More about our Advisory Board members
Associate Professor Mark Lintermans
Institute for Applied Ecology
University of Canberra
Mark Lintermans was born and raised on the eastern outskirts of Melbourne and has lived in rural or urban-fringe communities for most of his life.
He completed a Bachelor of Science (Honours) at Monash University before moving to the ACT in 1982 to work in the research arm of the ACT Parks and Conservation Service. His interest in aquatic ecology saw him lead the ACT Governments fish research and monitoring programs for more than 20 years, and he completed his Master of Science at the Australian National University studying the ecology of blackfish. However, he is not just a fish person. Mark also was responsible for the ACT Governments wetland program, which saw the nomination of the ACTís only Ramsar wetland (Ginini Flats) as well as inventories and management of lowland wetlands both on rural lands and in the conservation estate. He also has a long-standing interest in water birds, and conducted monitoring programs for these for 20 years in the ACT.
Mark has a keen interest in conserving and managing aquatic ecosystems and is particularly interested in threatened aquatic species and how they deal with both natural and anthropogenic change. Mark has been the President of the Australian Society for Fish Biology, and has served on many government and professional working groups and committees. After two decades with the ACT Government, he left to work for the Native Fish Strategy of the Murray-Darling Basin Commission. He now works at the University of Canberra where he leads a project investigating how the construction and operation of a new water supply dam can be integrated with the protection of threatened fishes in the Cotter Catchment. He has recently purchased some riverfront land on the Mongarlowe River, and is looking forward to meeting the challenges of a riparian landholder.
Dr Kerri Muller
Principal, Kerri Muller NRM
Strathalbyn, South Australia
Kerri Muller was born and raised in the Adelaide Hills by dairy farmers who had turned their skills to earthmoving after their farming land was declared watershed and unsuitable for intensive farming. She was educated at Heathfield High School and The University of Adelaide majoring in Botany, Microbiology and Ecology. Kerri gained her PhD in the dynamics of methane (a potent greenhouse gas) production, consumption and emissions from wetlands in 2000. Kerri worked as a University teacher and a freelance consultant to several multi-national companies whilst completing her studies.
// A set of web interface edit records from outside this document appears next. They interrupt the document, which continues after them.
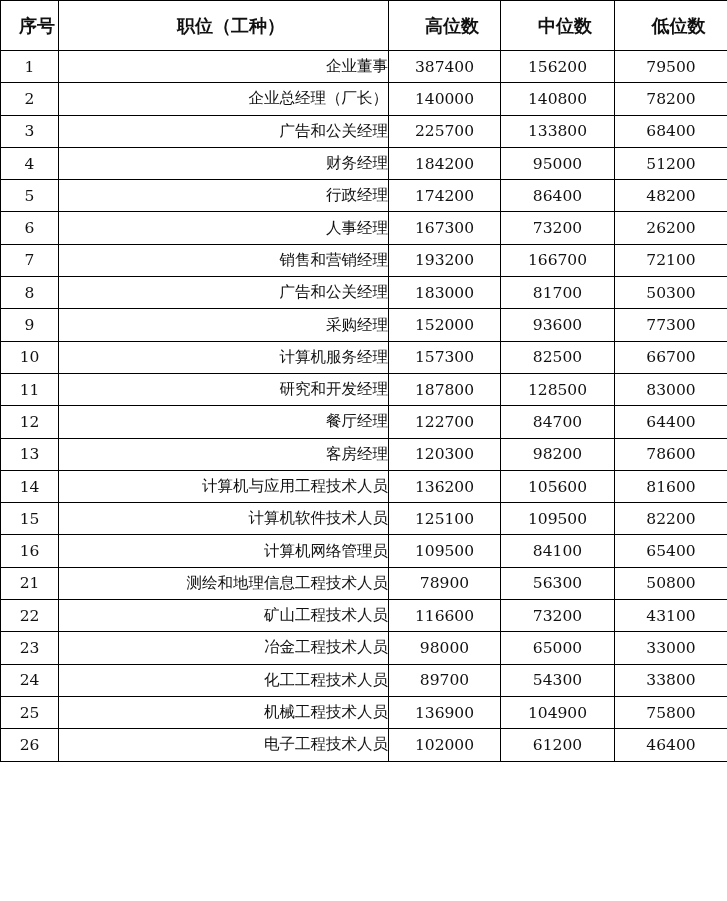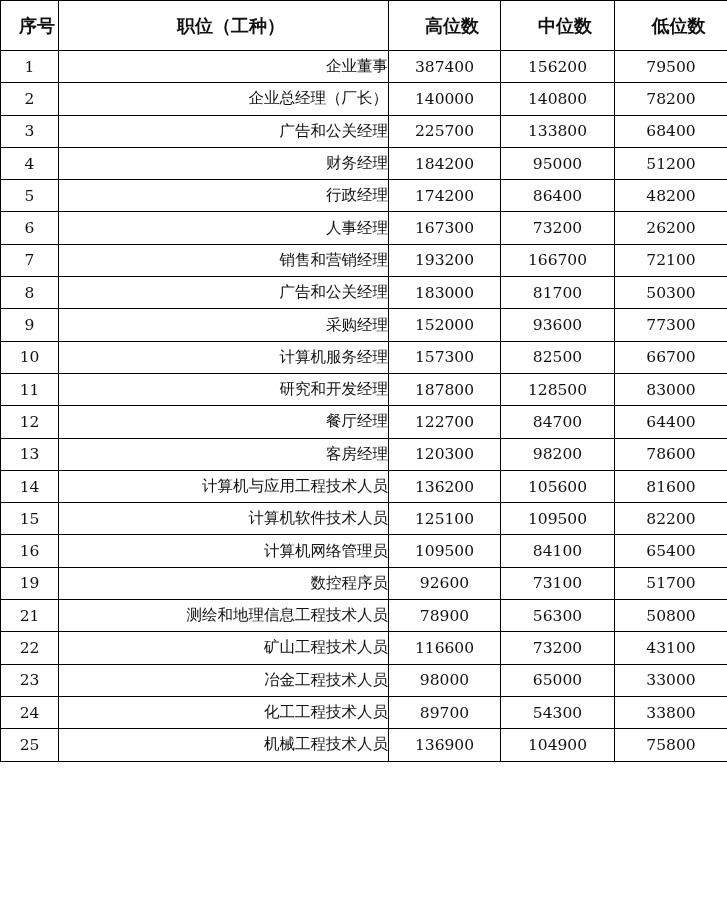--- a/index.html
+++ b/index.html
@@ -169,13 +169,6 @@
         <td>65400</td>
       </tr>
       <tr>
-        <td>19</td>
-        <td class="name">数控程序员</td>
-        <td>92600</td>
-        <td>73100</td>
-        <td>51700</td>
-      </tr>
-      <tr>
         <td>21</td>
         <td class="name">测绘和地理信息工程技术人员</td>
         <td>78900</td>

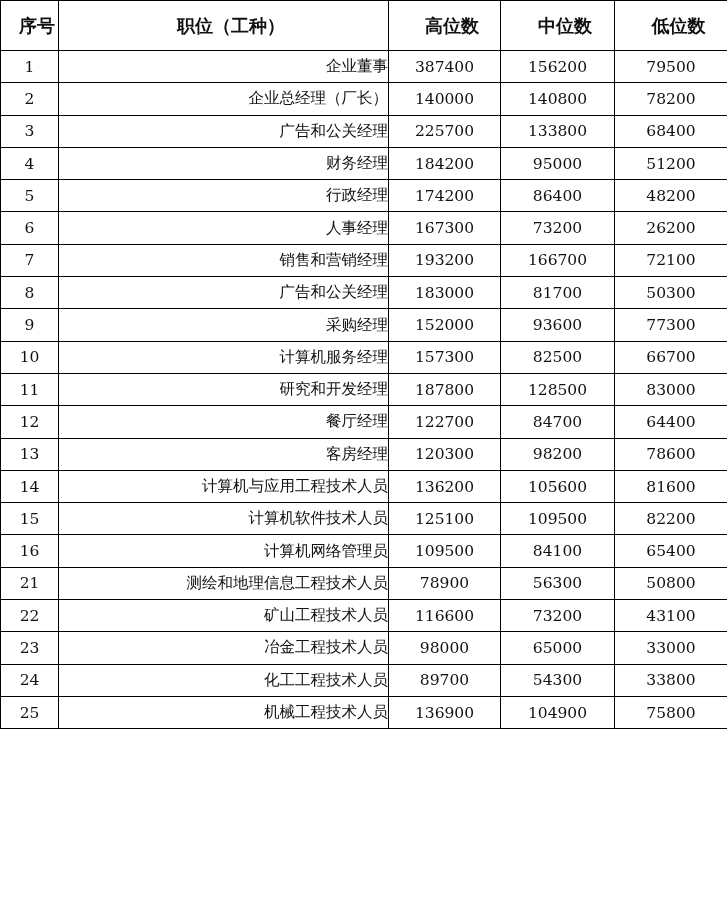--- a/index.html
+++ b/index.html
@@ -203,6 +203,13 @@
         <td>104900</td>
         <td>75800</td>
       </tr>
+      <tr>
+        <td>26</td>
+        <td class="name">电子工程技术人员</td>
+        <td>102000</td>
+        <td>61200</td>
+        <td>46400</td>
+      </tr>
     </tbody>
 </table>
In 2000, she took up the demanding role of establishing a regional office for the River Murray Catchment Water Management Board in Strathalbyn near the Coorong and Lower Lakes at the bottom of the Murray Darling Basin. In this role Kerri was responsible for determination of environmental water requirements, water resource allocation planning and capacity building in the affected Indigenous, irrigation and dryland farming communities. She rapidly became well known and respected as a passionate advocate of the wise use of natural resources.
Kerri established her consulting business, Kerri Muller NRM, in 2004. Since then she has completed major projects on linking farm-scale risk management to regional NRM decision making, landholder and NRM staff training, Acid Sulfate Soils strategies and management plans for highly complex sites such as the Coorong and Lakes Ramsar site. She also works with CSIRO and the Murray Lower Darling Indigenous Nations on Climate Change Adaptation and NRM planning.
Dr Muller is a graduate of the Murray Darling Basin Leadership Program, a Fellow of the Australian Rural Leadership Foundation, an EMS Associate Auditor (ISO14001) and has been a member of the Australian Society for Limnology since 1991. She has also been a member of the Murray Darling Basin Ministerial Council Community Reference Group since 2004, providing advice on all aspects of the implementation of The Living Murray Business Plan to the Murray Darling Basin Ministerial Council through the Community Advisory Committee.